Approximation theory and approximation practice

Posted: 2016-08-08 , Modified: 2016-08-08

Tags: none

1 Introduction
2 Chebyshev points and interpolation
3 Chebyshev polynomials and series
4 Interpolation, projection, and aliasing
5 Barycentric interpolation formula
6 Weierstrass Approximation Theorem
7 Convergence for differentiable functions
8 Convergence for analytic functions
9 Gibbs Phenomenon
10 Best approximation
11 Hermite integral formula
12 Potential theory and applications
13 Equispaced points, Runge phenomenon
14 Discussion of high-order interpolation
15 Lebesgue constants

1 Introduction

2 Chebyshev points and interpolation

Define Chebyshev points of parameter \(n\) to be \(x_j\) where \[\begin{align} \te_j &= \fc{j\pi }n\\ z_j & = e^{\pi j/n}, &0\le j\le n\\ x_j & = \Re (z_j) = \fc{z_j+z_j^{-1}}2 = \cos\te_j. \end{align}\]

Write

xx=chebpts(n+1)

(Note: from now on we will reverse the order of the \(x_j\), to go from left to right.)

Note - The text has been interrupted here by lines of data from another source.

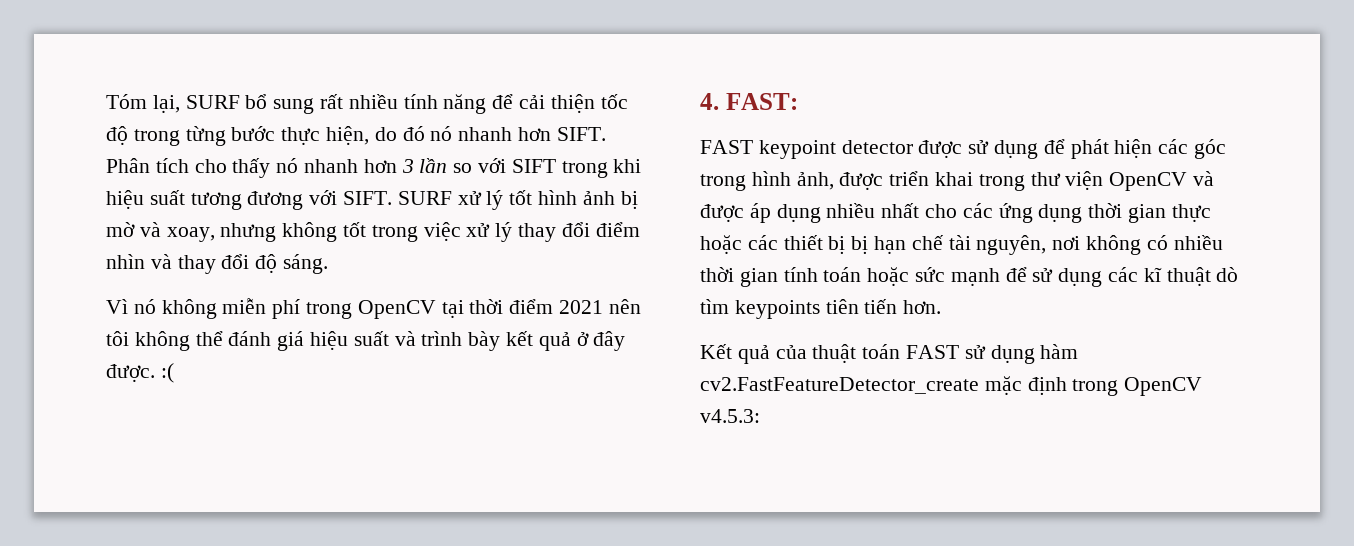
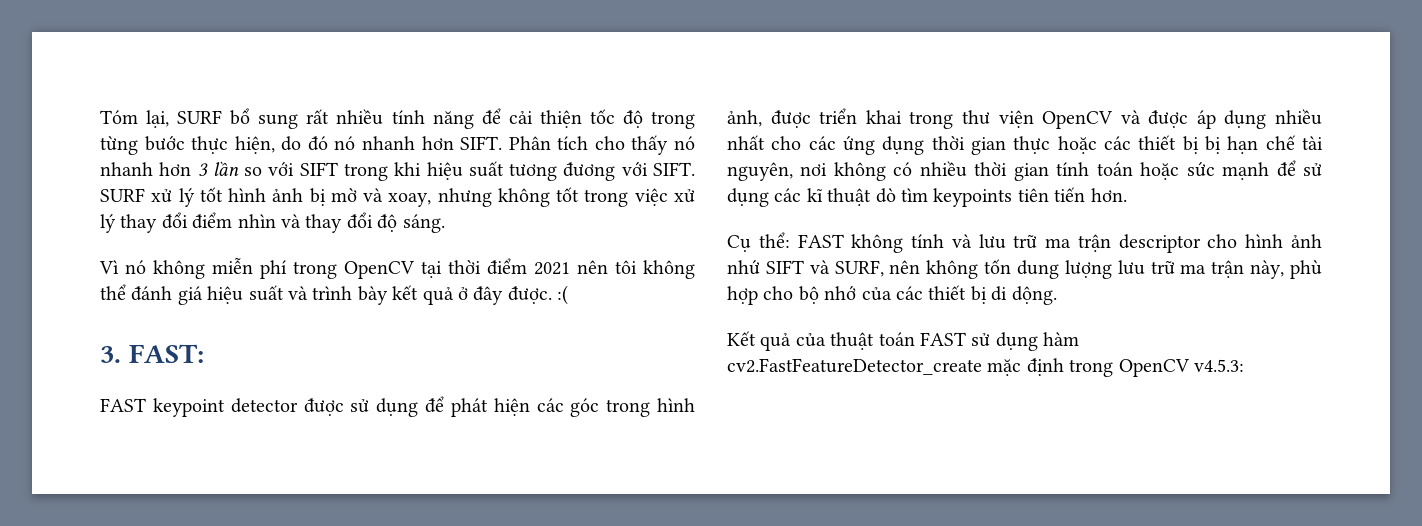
- 4. FAST:
+ 3. FAST:
+ Cụ thể: FAST không tính và lưu trữ ma trận descriptor cho hình ảnh nhứ SIFT và SURF, nên không tốn dung lượng lưu trữ ma trận này, phù hợp cho bộ nhớ của các thiết bị di dộng.

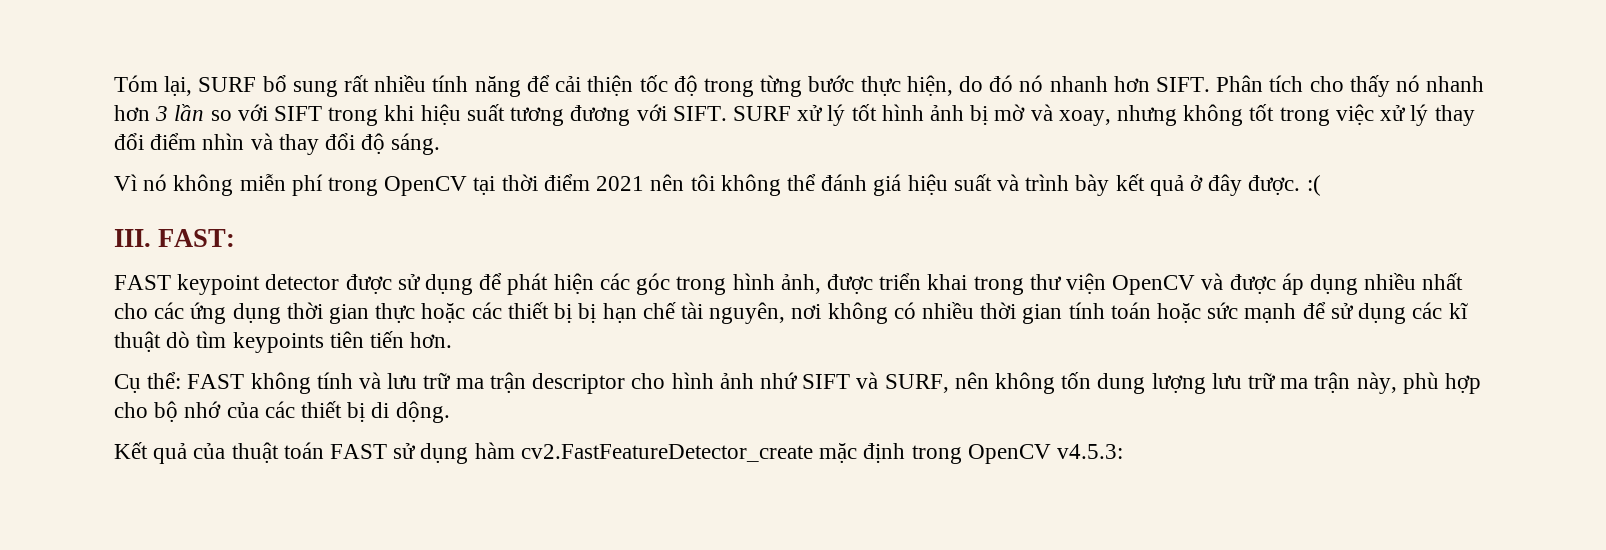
- 3. FAST:
+ III. FAST:

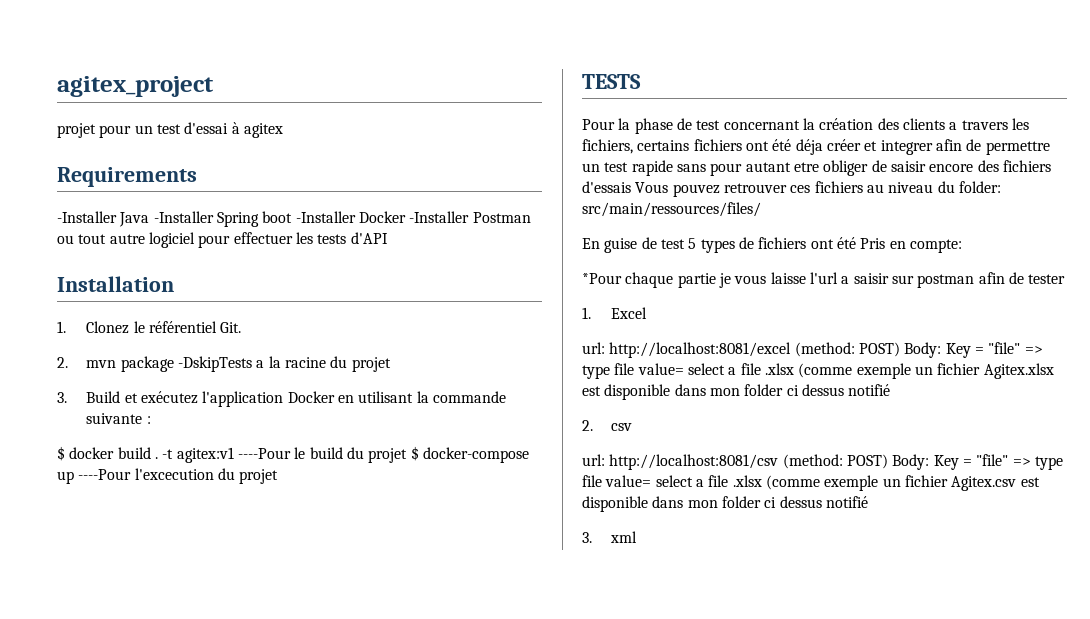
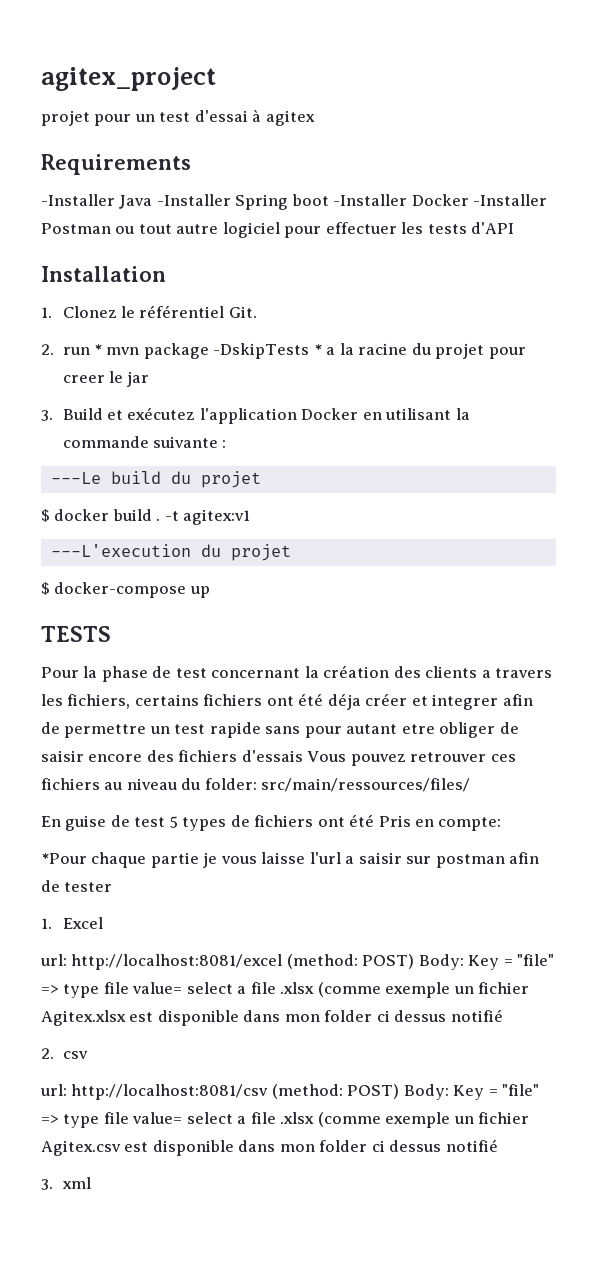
- 2. mvn package -DskipTests a la racine du projet
+ 2. run * mvn package -DskipTests * a la racine du projet pour creer le jar
+ ---Le build du projet
- -t agitex:v1 ----Pour le build du projet $ docker-compose up ----Pour l'excecution du projet
+ -t agitex:v1
+ ---L'execution du projet
+ $ docker-compose up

The Chebyshev interpolant of \((f_j)\) is the unique polynomial of degree (\(\le\)) \(n\) going through points \(x_j,f_j\). To construct the interpolant for a function,

x = chebfun('x');
f = (function of x);
p=chebfun(f,n+1); hold on, plot(p,'.-')

(Note: x is like a vector here. So you must write .* for multiplication, etc.) .- makes it point out the Chebyshev interpolation points.

3 Chebyshev polynomials and series

Define Chebyshev polynomials.

The following are Chebyshev, Laurent, and Fourier expansions. \[\begin{align} f(x) &\approx \sumz kn a_kT_k(x), && x&\in [-1,1]\\ F(z) &= \rc 2 \sumz kn a_k(z^k+z^{-k}) & f(x)&=F\pf{z+z^{-1}}2&|z|&=1\\ \cF (\te) &\approx \rc 2 \sumz kn a_k(e^{ik\te} + e^{-ik\te})& \te&\in [-\pi,\pi] \end{align}\]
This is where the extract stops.